Only lines containing the string "width" belong in the answer; find them in the records and copy them.

▸ Stored entries:
--------------------
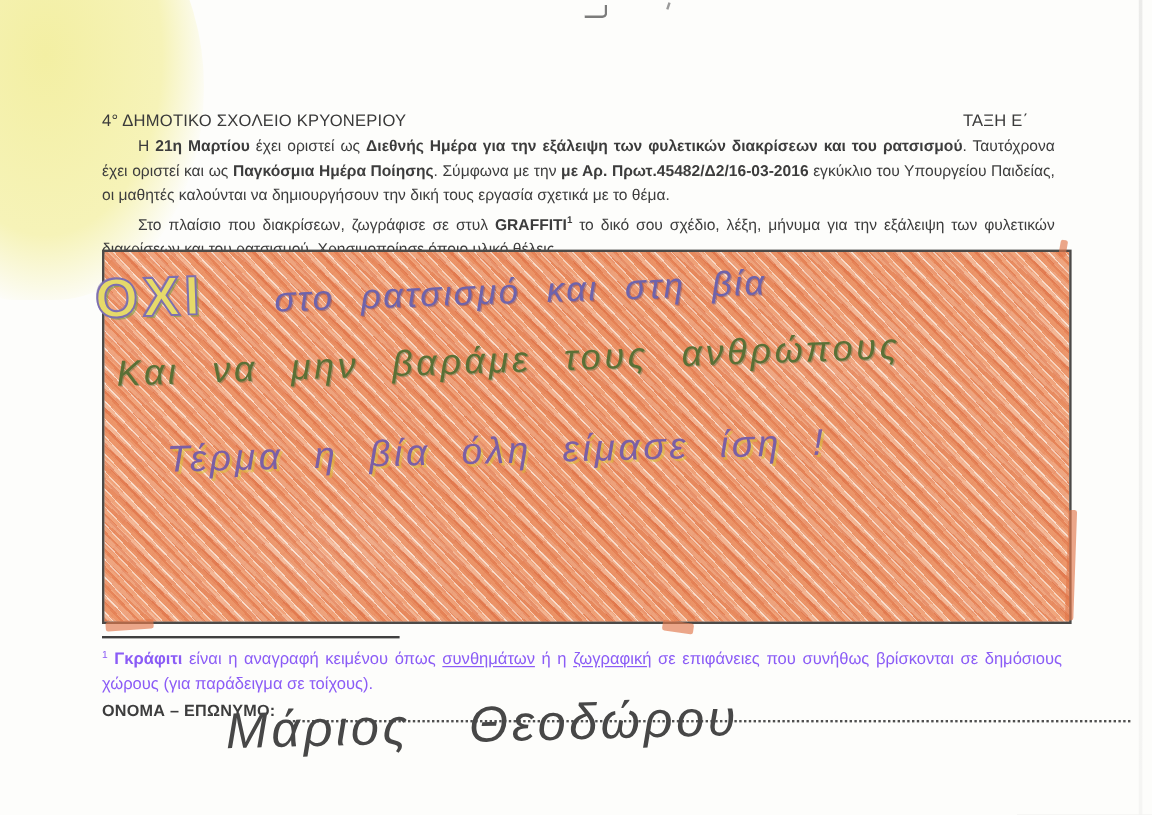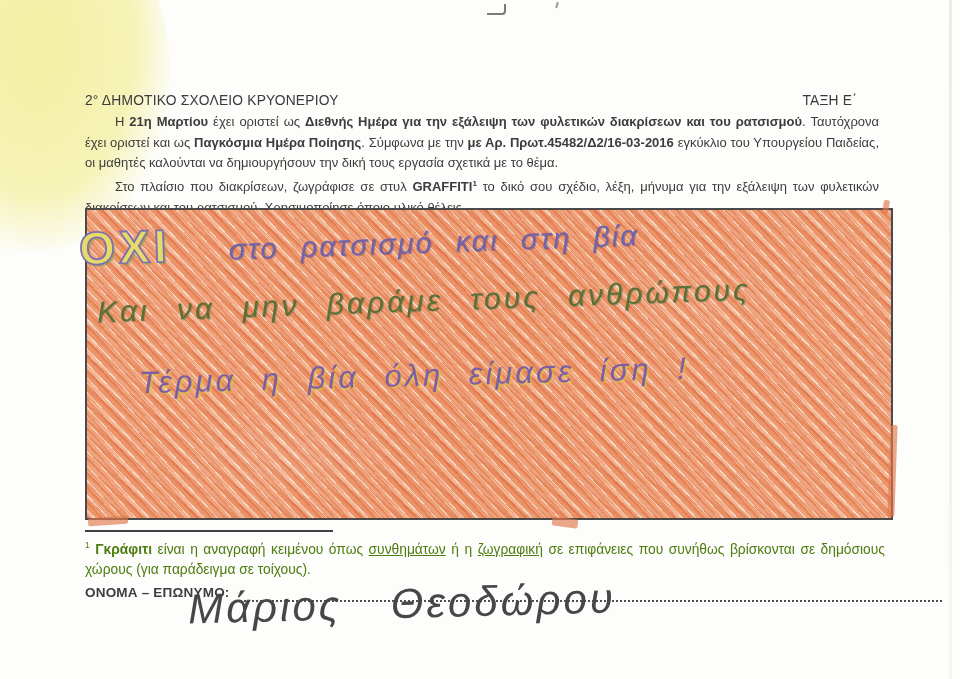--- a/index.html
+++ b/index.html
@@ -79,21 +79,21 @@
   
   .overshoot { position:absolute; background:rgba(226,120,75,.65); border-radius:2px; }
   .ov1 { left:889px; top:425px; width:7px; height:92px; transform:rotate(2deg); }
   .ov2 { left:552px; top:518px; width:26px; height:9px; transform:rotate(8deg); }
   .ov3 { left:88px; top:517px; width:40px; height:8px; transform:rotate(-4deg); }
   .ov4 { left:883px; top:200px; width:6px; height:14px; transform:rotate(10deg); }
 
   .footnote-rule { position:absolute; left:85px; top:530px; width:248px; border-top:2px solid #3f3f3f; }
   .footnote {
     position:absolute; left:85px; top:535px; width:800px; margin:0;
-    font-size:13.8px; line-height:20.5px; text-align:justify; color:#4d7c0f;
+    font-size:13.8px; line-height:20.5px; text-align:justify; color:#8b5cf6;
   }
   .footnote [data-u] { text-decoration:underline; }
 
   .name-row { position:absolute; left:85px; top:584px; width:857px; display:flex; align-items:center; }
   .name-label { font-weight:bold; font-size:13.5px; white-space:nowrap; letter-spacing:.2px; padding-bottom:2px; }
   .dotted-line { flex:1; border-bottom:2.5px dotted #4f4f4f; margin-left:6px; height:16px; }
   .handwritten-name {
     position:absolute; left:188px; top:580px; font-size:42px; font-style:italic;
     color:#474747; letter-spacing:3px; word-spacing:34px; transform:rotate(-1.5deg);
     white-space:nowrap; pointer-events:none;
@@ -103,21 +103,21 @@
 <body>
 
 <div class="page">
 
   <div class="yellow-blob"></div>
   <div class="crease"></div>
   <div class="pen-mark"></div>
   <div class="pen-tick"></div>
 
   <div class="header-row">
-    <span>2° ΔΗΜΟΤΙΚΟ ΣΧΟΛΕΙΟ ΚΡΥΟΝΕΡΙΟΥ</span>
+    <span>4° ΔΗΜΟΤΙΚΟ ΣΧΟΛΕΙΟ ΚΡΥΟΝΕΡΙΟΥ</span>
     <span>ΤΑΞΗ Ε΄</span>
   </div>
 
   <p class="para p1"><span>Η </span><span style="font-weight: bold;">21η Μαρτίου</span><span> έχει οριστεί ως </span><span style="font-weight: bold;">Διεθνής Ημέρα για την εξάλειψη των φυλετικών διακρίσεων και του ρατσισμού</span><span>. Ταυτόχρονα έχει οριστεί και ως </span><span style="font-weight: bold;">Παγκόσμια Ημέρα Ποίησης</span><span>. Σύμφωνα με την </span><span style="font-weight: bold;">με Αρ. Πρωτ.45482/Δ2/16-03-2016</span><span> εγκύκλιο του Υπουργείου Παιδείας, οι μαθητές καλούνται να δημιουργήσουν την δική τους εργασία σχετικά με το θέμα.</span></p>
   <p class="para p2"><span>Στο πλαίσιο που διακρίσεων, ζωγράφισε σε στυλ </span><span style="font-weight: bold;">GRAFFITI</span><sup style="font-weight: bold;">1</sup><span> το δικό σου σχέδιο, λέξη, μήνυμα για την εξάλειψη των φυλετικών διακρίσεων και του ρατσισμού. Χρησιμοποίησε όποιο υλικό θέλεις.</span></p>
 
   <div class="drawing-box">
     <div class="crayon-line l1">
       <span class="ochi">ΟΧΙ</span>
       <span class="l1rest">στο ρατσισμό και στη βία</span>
--------------------
▸ Task response:
   .ov1 { left:889px; top:425px; width:7px; height:92px; transform:rotate(2deg); }
   .ov2 { left:552px; top:518px; width:26px; height:9px; transform:rotate(8deg); }
   .ov3 { left:88px; top:517px; width:40px; height:8px; transform:rotate(-4deg); }
   .ov4 { left:883px; top:200px; width:6px; height:14px; transform:rotate(10deg); }
   .footnote-rule { position:absolute; left:85px; top:530px; width:248px; border-top:2px solid #3f3f3f; }
     position:absolute; left:85px; top:535px; width:800px; margin:0;
   .name-row { position:absolute; left:85px; top:584px; width:857px; display:flex; align-items:center; }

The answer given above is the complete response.